Copy every line of the data that includes the string "search".

(Screenshot and code edit data)
· · · · ·

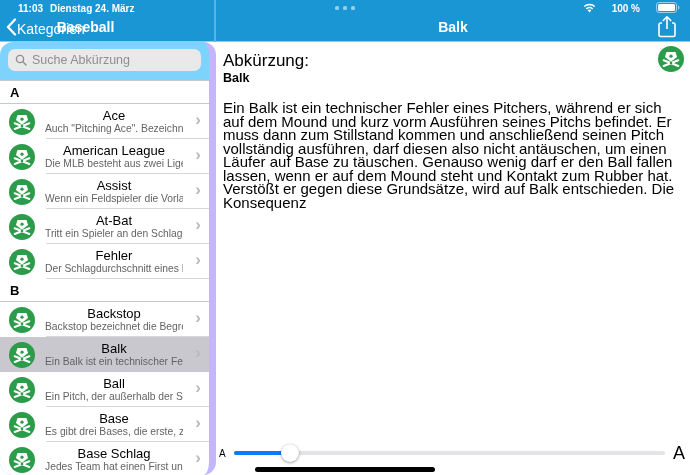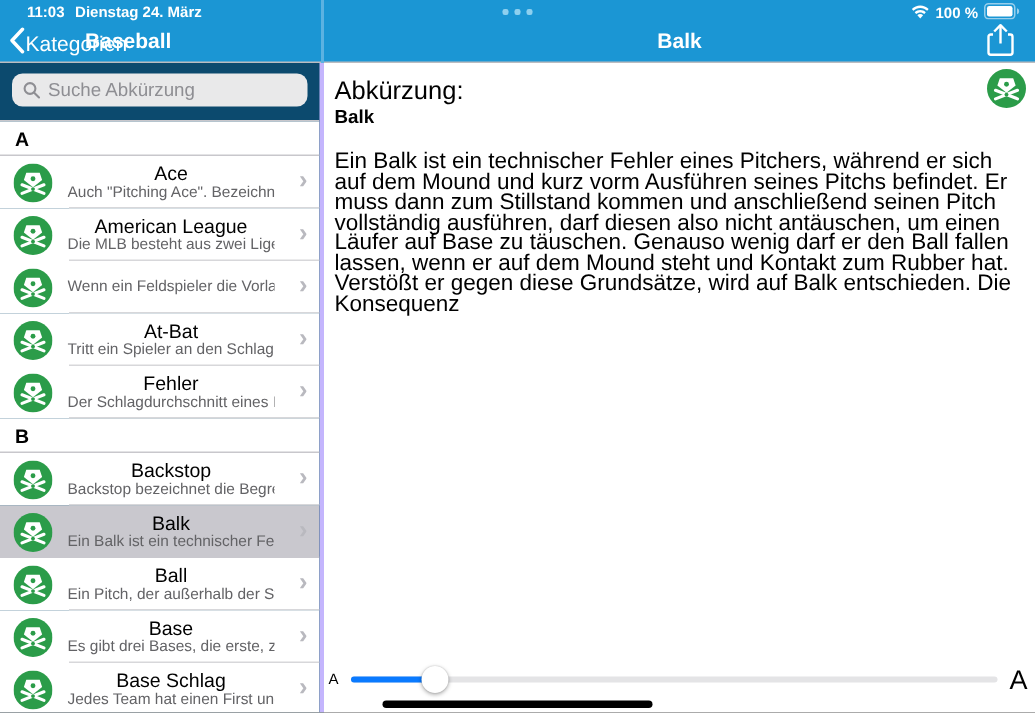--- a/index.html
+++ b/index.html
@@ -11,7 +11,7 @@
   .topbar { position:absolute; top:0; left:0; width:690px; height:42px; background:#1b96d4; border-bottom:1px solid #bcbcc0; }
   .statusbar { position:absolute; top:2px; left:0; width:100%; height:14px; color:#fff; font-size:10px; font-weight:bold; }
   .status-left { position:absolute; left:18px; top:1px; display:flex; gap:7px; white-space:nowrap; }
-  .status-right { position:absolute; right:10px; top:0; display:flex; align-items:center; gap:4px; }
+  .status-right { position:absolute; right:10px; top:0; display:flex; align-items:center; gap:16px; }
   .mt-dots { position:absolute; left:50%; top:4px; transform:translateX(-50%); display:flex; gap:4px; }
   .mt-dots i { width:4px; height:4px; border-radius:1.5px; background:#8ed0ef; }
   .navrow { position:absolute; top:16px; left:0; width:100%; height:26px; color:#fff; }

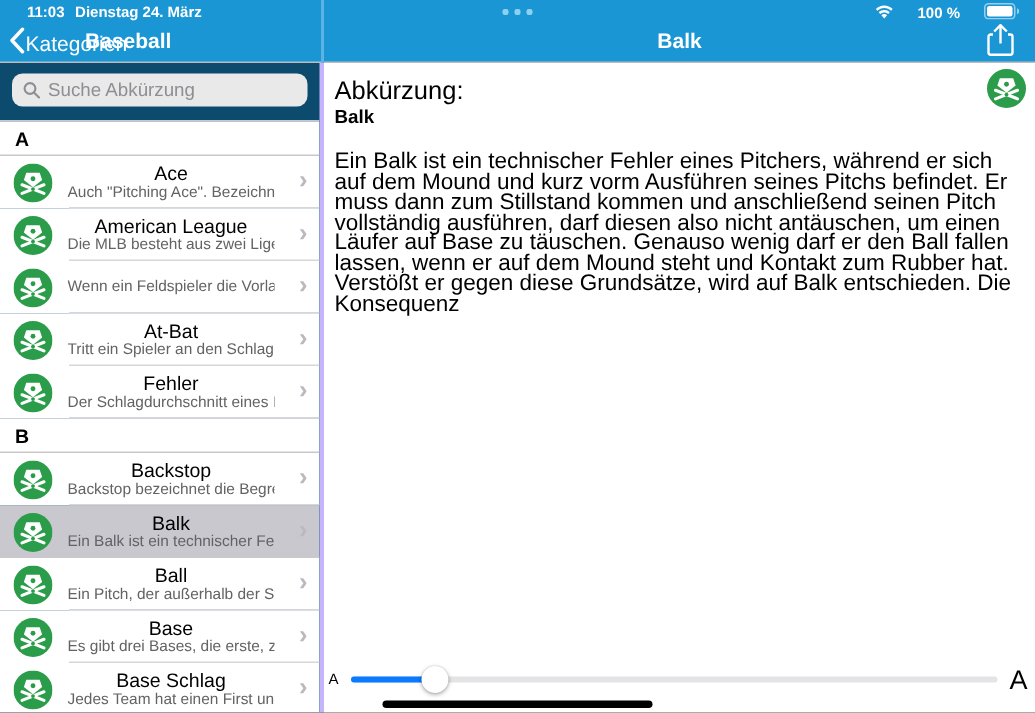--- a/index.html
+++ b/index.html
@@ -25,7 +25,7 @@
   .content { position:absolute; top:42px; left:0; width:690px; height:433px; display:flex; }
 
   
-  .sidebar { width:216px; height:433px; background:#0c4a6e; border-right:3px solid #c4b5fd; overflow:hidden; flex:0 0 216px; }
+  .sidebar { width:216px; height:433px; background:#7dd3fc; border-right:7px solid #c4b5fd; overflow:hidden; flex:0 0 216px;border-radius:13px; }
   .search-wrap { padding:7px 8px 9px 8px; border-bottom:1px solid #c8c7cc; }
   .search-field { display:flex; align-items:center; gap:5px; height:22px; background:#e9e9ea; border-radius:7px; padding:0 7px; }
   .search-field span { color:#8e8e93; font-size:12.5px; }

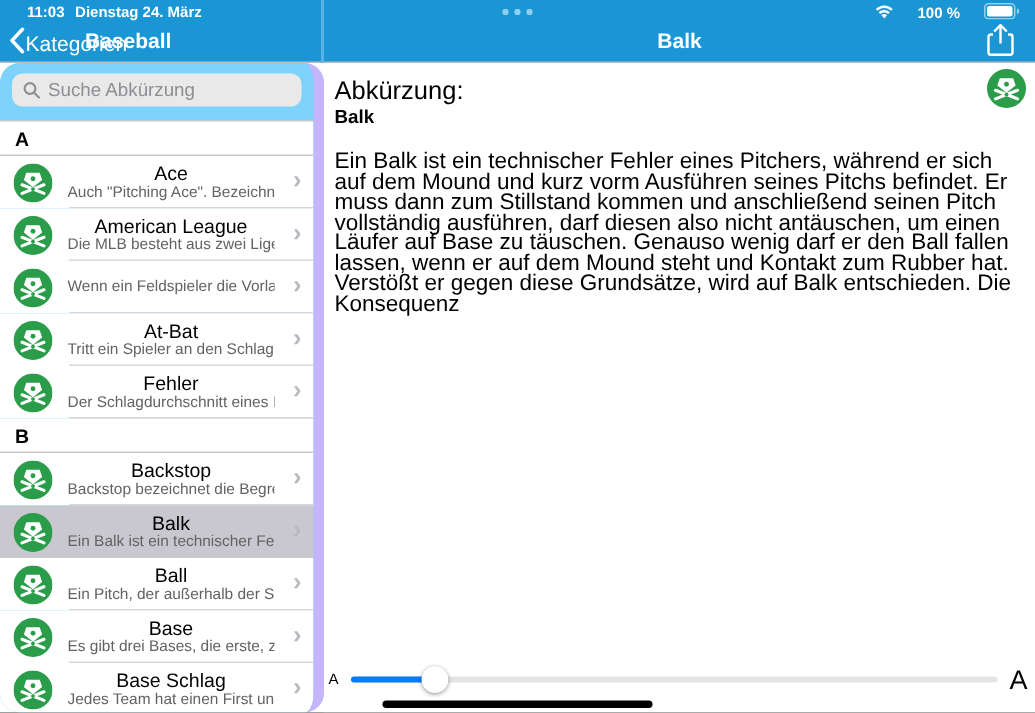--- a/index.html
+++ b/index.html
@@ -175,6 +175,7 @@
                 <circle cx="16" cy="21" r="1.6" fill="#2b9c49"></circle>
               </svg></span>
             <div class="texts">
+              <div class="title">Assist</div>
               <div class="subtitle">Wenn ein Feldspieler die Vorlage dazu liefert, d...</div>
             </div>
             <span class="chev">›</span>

· · · · ·

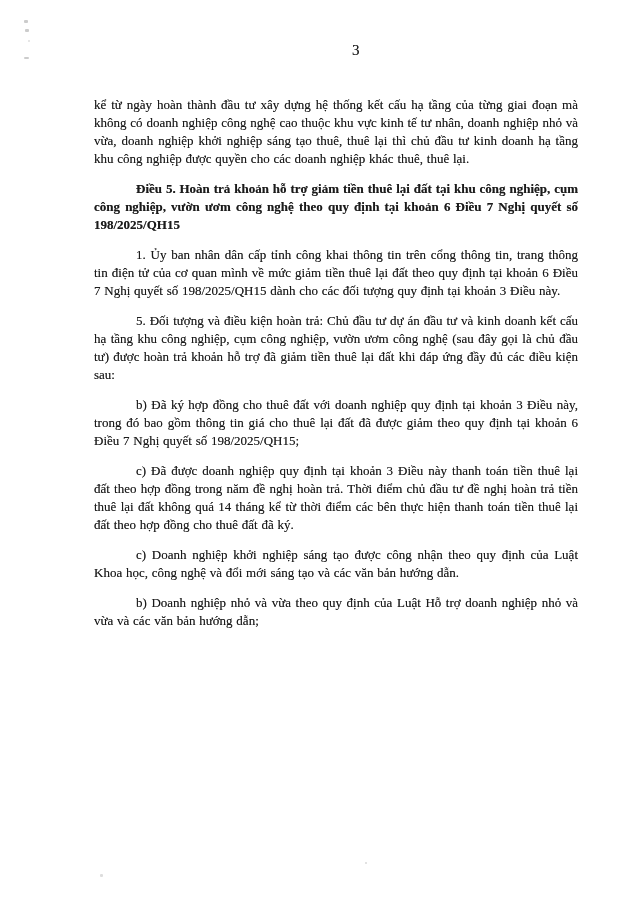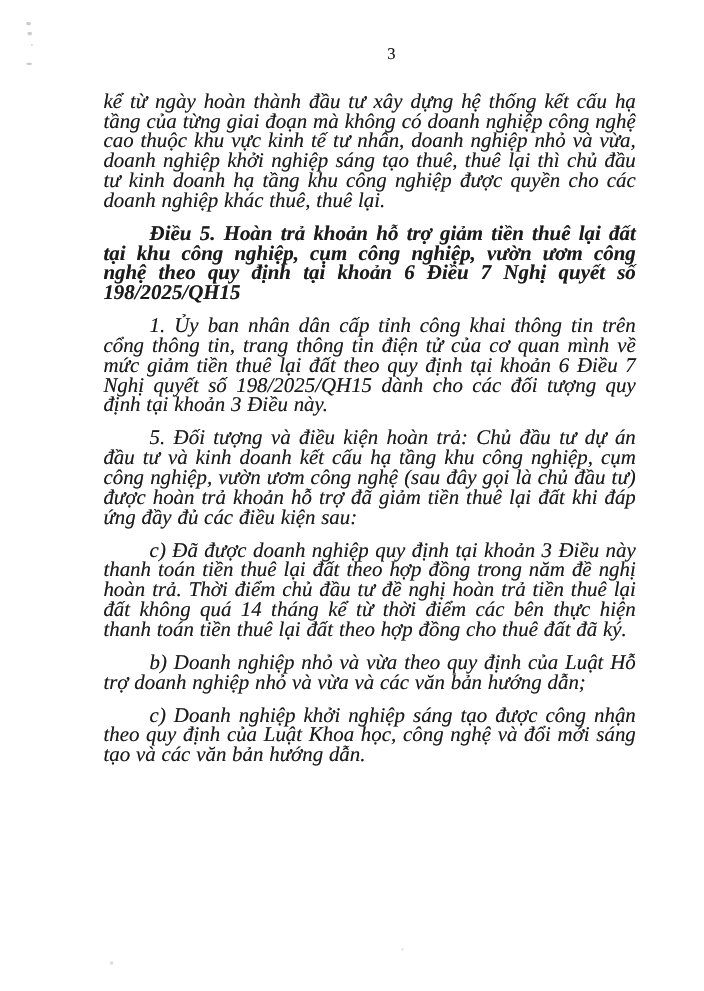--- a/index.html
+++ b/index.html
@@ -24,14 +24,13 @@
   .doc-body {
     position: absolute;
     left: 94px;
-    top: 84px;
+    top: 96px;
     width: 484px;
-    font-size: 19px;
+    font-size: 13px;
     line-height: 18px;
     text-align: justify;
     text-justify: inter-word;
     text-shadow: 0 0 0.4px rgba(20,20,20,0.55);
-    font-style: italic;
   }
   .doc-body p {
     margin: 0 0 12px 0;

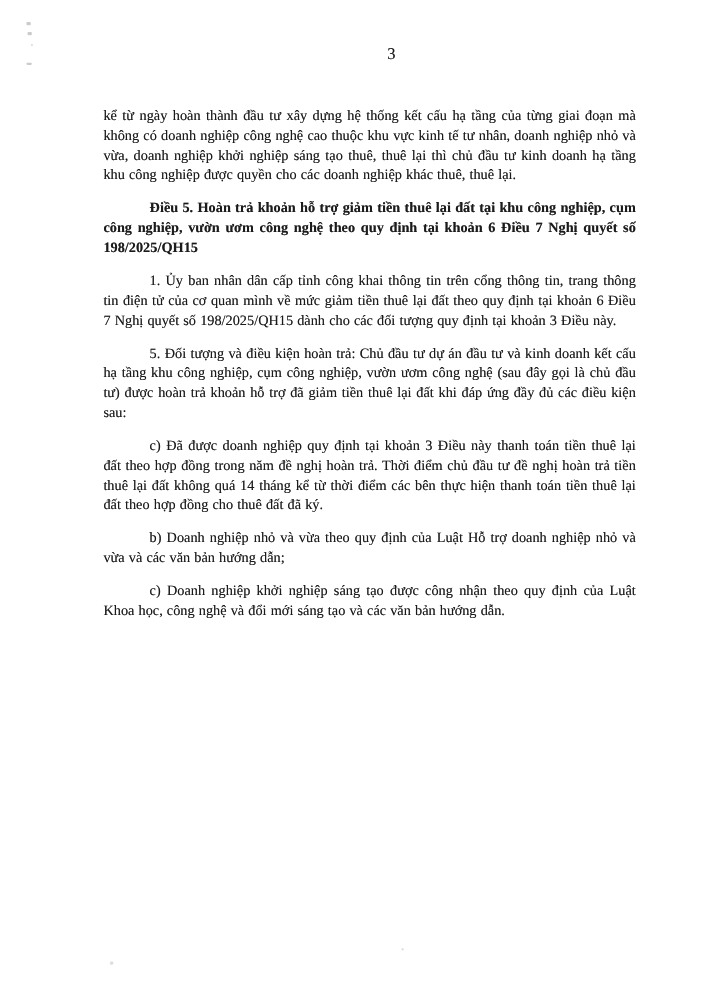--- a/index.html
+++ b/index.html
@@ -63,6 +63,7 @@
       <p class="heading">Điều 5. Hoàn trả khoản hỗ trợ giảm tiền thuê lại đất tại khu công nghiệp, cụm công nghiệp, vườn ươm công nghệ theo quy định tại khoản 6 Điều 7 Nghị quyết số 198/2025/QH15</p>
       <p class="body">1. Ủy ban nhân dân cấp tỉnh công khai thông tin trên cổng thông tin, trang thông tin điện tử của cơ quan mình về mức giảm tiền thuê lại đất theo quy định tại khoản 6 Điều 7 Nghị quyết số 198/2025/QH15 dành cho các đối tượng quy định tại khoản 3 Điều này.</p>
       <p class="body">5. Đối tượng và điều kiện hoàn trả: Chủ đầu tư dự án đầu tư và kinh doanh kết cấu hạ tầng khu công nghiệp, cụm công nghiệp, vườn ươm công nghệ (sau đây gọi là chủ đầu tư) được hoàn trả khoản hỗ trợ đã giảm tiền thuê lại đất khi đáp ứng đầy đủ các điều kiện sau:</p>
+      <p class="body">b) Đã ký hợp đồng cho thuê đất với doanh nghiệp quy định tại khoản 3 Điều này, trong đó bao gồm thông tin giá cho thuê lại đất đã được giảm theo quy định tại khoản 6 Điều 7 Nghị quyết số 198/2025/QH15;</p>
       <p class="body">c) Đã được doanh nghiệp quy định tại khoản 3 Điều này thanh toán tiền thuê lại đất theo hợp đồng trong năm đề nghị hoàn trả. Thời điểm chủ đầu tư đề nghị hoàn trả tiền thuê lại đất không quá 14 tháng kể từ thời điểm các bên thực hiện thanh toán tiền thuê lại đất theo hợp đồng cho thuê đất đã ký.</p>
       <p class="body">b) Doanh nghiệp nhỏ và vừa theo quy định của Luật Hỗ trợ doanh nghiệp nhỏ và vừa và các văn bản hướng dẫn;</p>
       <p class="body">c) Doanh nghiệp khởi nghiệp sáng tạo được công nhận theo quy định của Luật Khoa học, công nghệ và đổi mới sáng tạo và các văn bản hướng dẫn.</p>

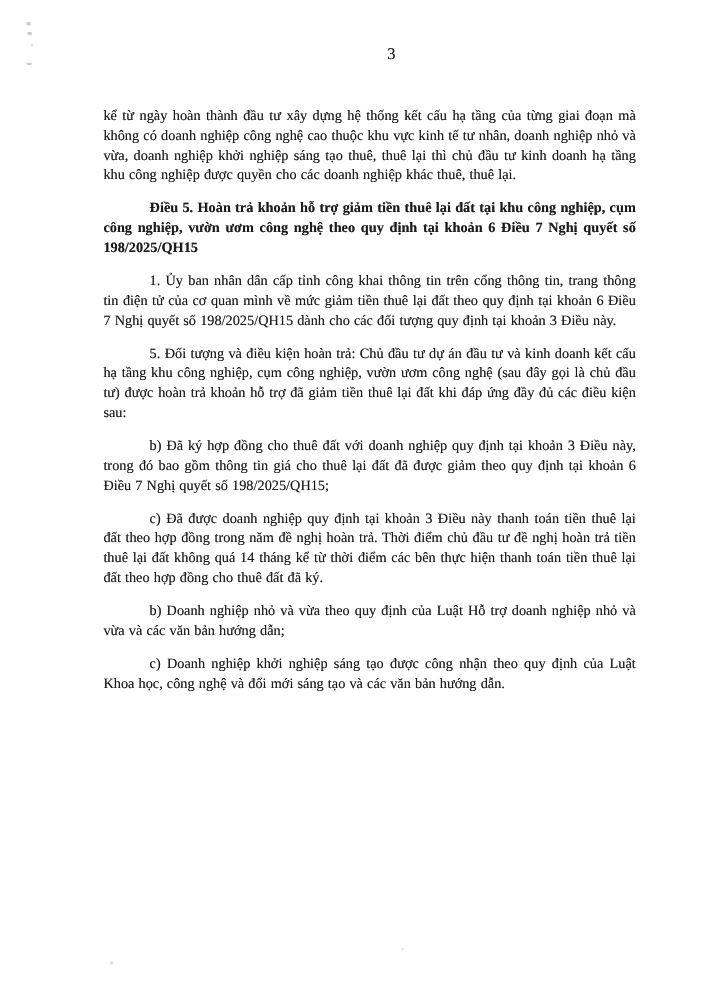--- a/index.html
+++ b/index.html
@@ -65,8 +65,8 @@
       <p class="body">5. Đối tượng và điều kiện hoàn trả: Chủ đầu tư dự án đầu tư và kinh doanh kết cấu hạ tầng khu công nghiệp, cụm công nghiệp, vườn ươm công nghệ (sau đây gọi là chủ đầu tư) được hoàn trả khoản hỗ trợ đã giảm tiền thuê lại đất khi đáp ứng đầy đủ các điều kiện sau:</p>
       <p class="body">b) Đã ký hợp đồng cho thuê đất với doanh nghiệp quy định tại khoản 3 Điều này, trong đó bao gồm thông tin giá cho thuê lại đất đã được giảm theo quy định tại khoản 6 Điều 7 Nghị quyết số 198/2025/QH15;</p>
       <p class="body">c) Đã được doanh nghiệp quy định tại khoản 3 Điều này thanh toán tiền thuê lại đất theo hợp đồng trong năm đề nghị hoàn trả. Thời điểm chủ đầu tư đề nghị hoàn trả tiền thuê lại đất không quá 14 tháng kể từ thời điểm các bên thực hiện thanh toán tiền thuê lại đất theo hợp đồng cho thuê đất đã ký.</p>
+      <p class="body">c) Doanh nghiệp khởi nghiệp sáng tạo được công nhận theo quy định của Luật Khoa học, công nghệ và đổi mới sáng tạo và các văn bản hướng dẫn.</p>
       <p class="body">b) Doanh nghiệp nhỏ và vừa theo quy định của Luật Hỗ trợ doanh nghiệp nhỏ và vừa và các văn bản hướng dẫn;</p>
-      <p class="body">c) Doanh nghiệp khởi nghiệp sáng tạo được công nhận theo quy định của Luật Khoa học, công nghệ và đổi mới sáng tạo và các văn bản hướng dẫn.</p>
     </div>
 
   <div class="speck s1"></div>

· · · · ·

■ **Answer section**:
   .search-wrap { padding:7px 8px 9px 8px; border-bottom:1px solid #c8c7cc; }
   .search-field { display:flex; align-items:center; gap:5px; height:22px; background:#e9e9ea; border-radius:7px; padding:0 7px; }
   .search-field span { color:#8e8e93; font-size:12.5px; }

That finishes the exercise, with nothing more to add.